__EXERCISE__
Look below for the line with "nail my willing" and the line with "watching pow'r impart". Copy exactly those two lines and every line between, but not the pictures.

__AVAILABLE DATA__
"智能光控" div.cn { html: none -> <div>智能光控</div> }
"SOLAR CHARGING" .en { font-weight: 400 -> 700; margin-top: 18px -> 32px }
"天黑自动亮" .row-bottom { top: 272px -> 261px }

...

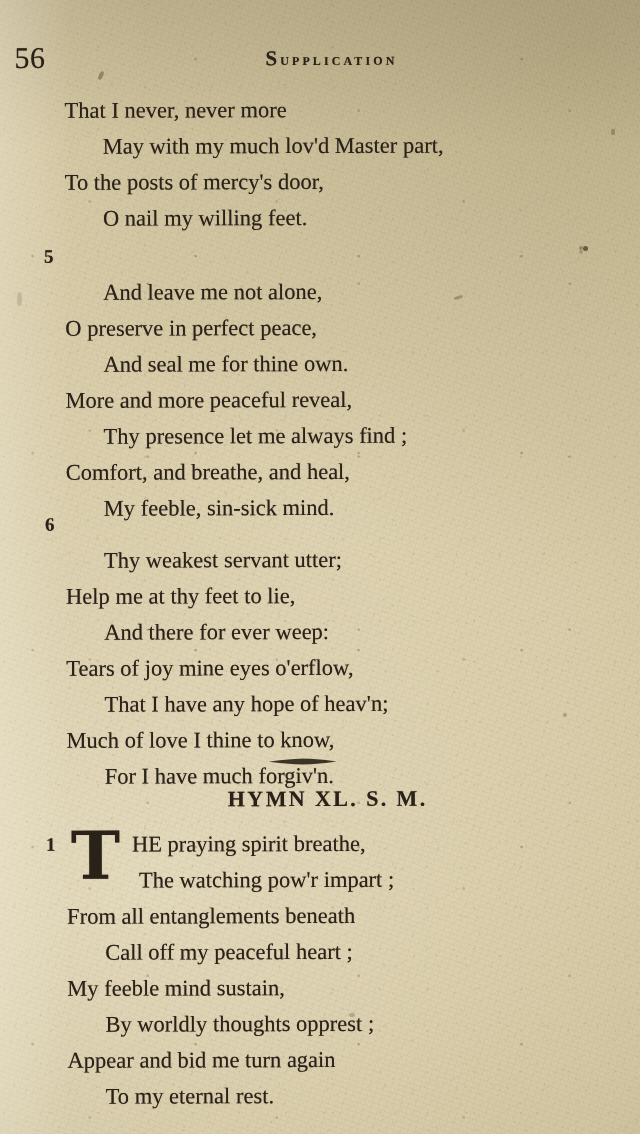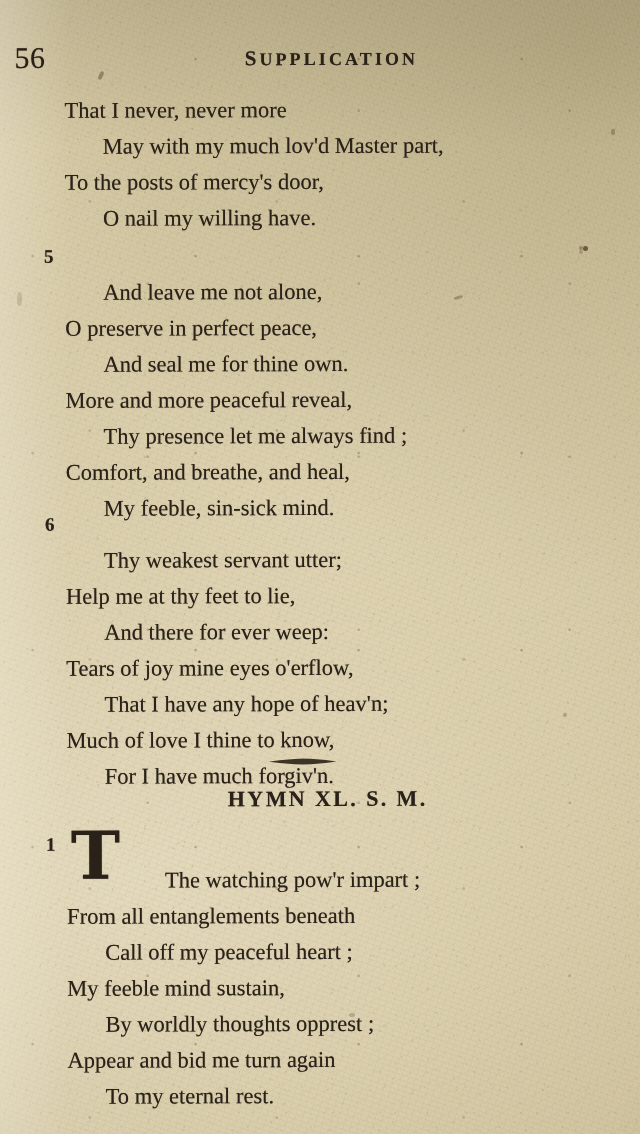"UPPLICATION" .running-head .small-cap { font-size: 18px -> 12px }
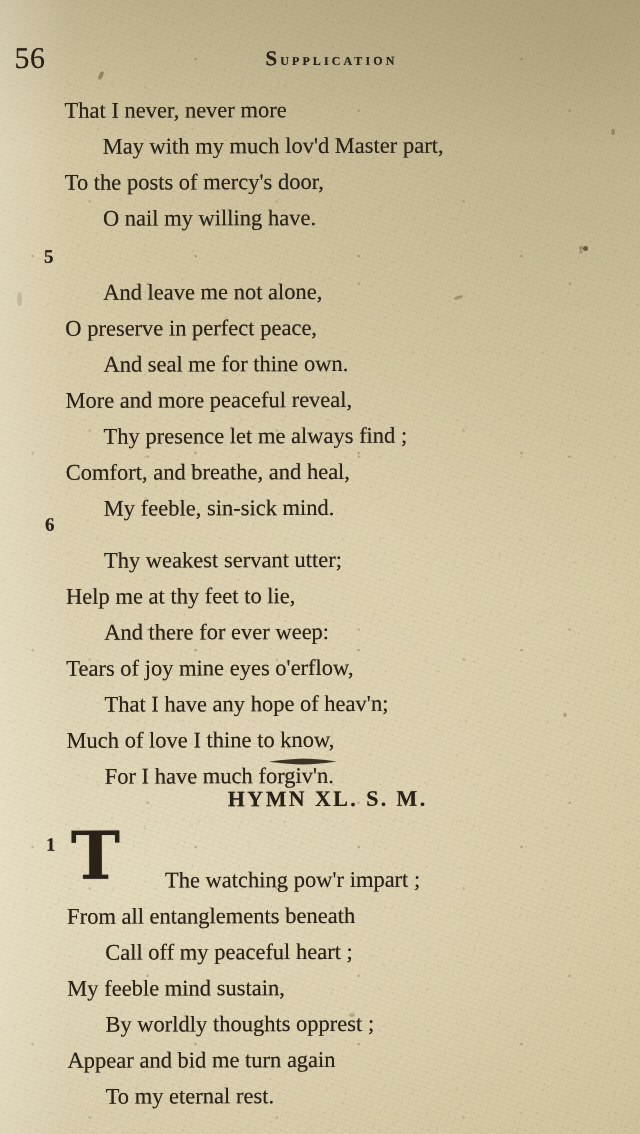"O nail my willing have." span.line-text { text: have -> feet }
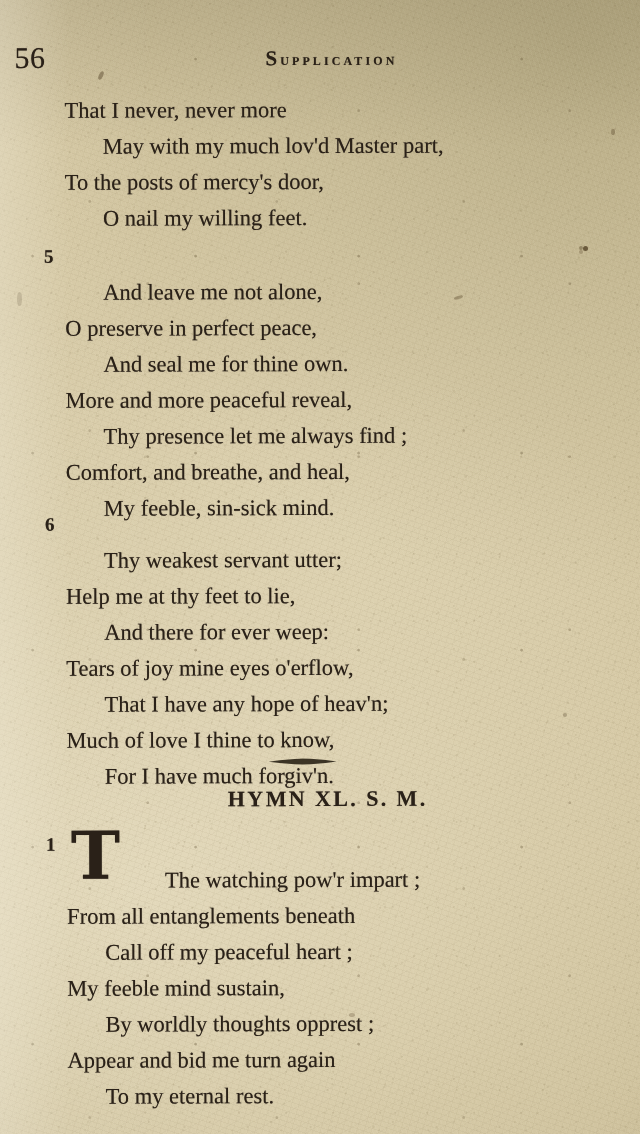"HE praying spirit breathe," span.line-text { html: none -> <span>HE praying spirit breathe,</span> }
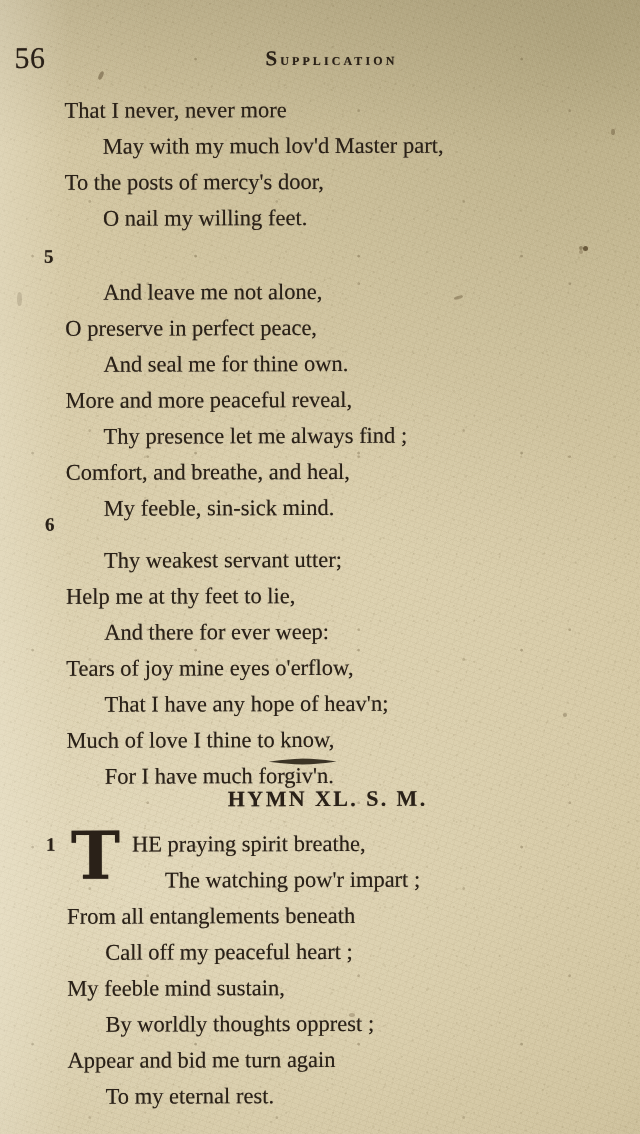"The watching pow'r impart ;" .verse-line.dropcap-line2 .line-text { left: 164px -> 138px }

__TASK OUTPUT__
"O nail my willing have." span.line-text { text: have -> feet }
"HE praying spirit breathe," span.line-text { html: none -> <span>HE praying spirit breathe,</span> }
"The watching pow'r impart ;" .verse-line.dropcap-line2 .line-text { left: 164px -> 138px }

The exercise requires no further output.